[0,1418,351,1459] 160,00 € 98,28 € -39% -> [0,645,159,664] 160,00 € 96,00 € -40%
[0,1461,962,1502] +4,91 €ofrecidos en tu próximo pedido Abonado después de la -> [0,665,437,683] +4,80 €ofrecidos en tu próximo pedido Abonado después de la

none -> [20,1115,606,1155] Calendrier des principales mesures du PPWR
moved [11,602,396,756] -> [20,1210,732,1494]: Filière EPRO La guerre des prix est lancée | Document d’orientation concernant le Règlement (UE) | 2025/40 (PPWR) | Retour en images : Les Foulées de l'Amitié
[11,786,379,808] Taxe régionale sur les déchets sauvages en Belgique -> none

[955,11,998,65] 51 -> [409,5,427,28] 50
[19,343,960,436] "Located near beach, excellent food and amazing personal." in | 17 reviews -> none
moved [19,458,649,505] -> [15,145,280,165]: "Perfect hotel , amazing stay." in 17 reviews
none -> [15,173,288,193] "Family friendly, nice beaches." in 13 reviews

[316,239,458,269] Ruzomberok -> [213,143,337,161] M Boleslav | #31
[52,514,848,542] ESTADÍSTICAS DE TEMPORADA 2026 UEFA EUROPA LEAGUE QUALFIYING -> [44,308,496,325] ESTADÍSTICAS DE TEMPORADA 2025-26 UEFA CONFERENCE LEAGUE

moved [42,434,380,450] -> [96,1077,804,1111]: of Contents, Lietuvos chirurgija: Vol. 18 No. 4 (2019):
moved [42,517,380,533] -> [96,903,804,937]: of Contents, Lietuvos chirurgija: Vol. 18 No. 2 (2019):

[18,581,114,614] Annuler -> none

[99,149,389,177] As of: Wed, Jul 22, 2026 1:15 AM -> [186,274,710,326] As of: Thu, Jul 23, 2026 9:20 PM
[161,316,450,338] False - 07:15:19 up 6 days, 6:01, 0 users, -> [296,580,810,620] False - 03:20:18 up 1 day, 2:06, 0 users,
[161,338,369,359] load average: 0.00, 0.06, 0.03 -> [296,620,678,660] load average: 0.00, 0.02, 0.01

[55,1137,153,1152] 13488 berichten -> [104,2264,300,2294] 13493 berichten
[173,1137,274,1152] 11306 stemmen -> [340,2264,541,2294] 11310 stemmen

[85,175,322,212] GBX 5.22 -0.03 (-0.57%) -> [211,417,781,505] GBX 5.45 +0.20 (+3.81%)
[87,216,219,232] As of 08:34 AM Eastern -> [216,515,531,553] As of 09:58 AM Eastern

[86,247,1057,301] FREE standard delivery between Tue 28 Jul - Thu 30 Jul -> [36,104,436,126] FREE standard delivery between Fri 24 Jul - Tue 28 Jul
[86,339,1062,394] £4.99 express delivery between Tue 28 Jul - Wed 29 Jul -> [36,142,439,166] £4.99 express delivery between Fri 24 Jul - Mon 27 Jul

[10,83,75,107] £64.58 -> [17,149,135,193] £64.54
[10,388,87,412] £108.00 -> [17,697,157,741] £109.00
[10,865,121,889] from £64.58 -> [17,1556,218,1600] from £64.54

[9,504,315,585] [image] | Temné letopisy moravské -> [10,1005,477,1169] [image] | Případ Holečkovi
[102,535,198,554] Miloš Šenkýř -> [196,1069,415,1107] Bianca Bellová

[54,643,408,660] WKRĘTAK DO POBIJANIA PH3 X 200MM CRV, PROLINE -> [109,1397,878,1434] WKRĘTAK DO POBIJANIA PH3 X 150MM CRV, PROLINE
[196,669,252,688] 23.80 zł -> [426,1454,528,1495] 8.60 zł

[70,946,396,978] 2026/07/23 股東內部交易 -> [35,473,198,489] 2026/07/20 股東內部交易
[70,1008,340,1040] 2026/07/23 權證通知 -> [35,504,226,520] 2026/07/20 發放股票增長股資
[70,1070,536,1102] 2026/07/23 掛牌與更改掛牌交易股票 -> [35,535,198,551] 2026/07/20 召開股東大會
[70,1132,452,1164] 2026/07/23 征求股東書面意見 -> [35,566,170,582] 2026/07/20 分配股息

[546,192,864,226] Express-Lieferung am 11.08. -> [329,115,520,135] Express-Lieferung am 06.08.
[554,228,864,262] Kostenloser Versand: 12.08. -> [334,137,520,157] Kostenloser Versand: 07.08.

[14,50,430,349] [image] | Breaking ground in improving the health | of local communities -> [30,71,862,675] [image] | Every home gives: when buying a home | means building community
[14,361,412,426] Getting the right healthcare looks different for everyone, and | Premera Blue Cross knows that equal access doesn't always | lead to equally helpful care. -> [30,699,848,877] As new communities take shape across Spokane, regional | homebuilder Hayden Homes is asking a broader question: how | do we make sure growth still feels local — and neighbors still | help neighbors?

^^^^

• [PROBLEM TO SOLVE] Please copy out every entry word for word.

• [WRITTEN SOLUTION]
[0,1418,351,1459] 160,00 € 98,28 € -39% -> [0,645,159,664] 160,00 € 96,00 € -40%
[0,1461,962,1502] +4,91 €ofrecidos en tu próximo pedido Abonado después de la -> [0,665,437,683] +4,80 €ofrecidos en tu próximo pedido Abonado después de la

none -> [20,1115,606,1155] Calendrier des principales mesures du PPWR
moved [11,602,396,756] -> [20,1210,732,1494]: Filière EPRO La guerre des prix est lancée | Document d’orientation concernant le Règlement (UE) | 2025/40 (PPWR) | Retour en images : Les Foulées de l'Amitié
[11,786,379,808] Taxe régionale sur les déchets sauvages en Belgique -> none

[955,11,998,65] 51 -> [409,5,427,28] 50
[19,343,960,436] "Located near beach, excellent food and amazing personal." in | 17 reviews -> none
moved [19,458,649,505] -> [15,145,280,165]: "Perfect hotel , amazing stay." in 17 reviews
none -> [15,173,288,193] "Family friendly, nice beaches." in 13 reviews

[316,239,458,269] Ruzomberok -> [213,143,337,161] M Boleslav | #31
[52,514,848,542] ESTADÍSTICAS DE TEMPORADA 2026 UEFA EUROPA LEAGUE QUALFIYING -> [44,308,496,325] ESTADÍSTICAS DE TEMPORADA 2025-26 UEFA CONFERENCE LEAGUE

moved [42,434,380,450] -> [96,1077,804,1111]: of Contents, Lietuvos chirurgija: Vol. 18 No. 4 (2019):
moved [42,517,380,533] -> [96,903,804,937]: of Contents, Lietuvos chirurgija: Vol. 18 No. 2 (2019):

[18,581,114,614] Annuler -> none

[99,149,389,177] As of: Wed, Jul 22, 2026 1:15 AM -> [186,274,710,326] As of: Thu, Jul 23, 2026 9:20 PM
[161,316,450,338] False - 07:15:19 up 6 days, 6:01, 0 users, -> [296,580,810,620] False - 03:20:18 up 1 day, 2:06, 0 users,
[161,338,369,359] load average: 0.00, 0.06, 0.03 -> [296,620,678,660] load average: 0.00, 0.02, 0.01

[55,1137,153,1152] 13488 berichten -> [104,2264,300,2294] 13493 berichten
[173,1137,274,1152] 11306 stemmen -> [340,2264,541,2294] 11310 stemmen

[85,175,322,212] GBX 5.22 -0.03 (-0.57%) -> [211,417,781,505] GBX 5.45 +0.20 (+3.81%)
[87,216,219,232] As of 08:34 AM Eastern -> [216,515,531,553] As of 09:58 AM Eastern

[86,247,1057,301] FREE standard delivery between Tue 28 Jul - Thu 30 Jul -> [36,104,436,126] FREE standard delivery between Fri 24 Jul - Tue 28 Jul
[86,339,1062,394] £4.99 express delivery between Tue 28 Jul - Wed 29 Jul -> [36,142,439,166] £4.99 express delivery between Fri 24 Jul - Mon 27 Jul

[10,83,75,107] £64.58 -> [17,149,135,193] £64.54
[10,388,87,412] £108.00 -> [17,697,157,741] £109.00
[10,865,121,889] from £64.58 -> [17,1556,218,1600] from £64.54

[9,504,315,585] [image] | Temné letopisy moravské -> [10,1005,477,1169] [image] | Případ Holečkovi
[102,535,198,554] Miloš Šenkýř -> [196,1069,415,1107] Bianca Bellová

[54,643,408,660] WKRĘTAK DO POBIJANIA PH3 X 200MM CRV, PROLINE -> [109,1397,878,1434] WKRĘTAK DO POBIJANIA PH3 X 150MM CRV, PROLINE
[196,669,252,688] 23.80 zł -> [426,1454,528,1495] 8.60 zł

[70,946,396,978] 2026/07/23 股東內部交易 -> [35,473,198,489] 2026/07/20 股東內部交易
[70,1008,340,1040] 2026/07/23 權證通知 -> [35,504,226,520] 2026/07/20 發放股票增長股資
[70,1070,536,1102] 2026/07/23 掛牌與更改掛牌交易股票 -> [35,535,198,551] 2026/07/20 召開股東大會
[70,1132,452,1164] 2026/07/23 征求股東書面意見 -> [35,566,170,582] 2026/07/20 分配股息

[546,192,864,226] Express-Lieferung am 11.08. -> [329,115,520,135] Express-Lieferung am 06.08.
[554,228,864,262] Kostenloser Versand: 12.08. -> [334,137,520,157] Kostenloser Versand: 07.08.

[14,50,430,349] [image] | Breaking ground in improving the health | of local communities -> [30,71,862,675] [image] | Every home gives: when buying a home | means building community
[14,361,412,426] Getting the right healthcare looks different for everyone, and | Premera Blue Cross knows that equal access doesn't always | lead to equally helpful care. -> [30,699,848,877] As new communities take shape across Spokane, regional | homebuilder Hayden Homes is asking a broader question: how | do we make sure growth still feels local — and neighbors still | help neighbors?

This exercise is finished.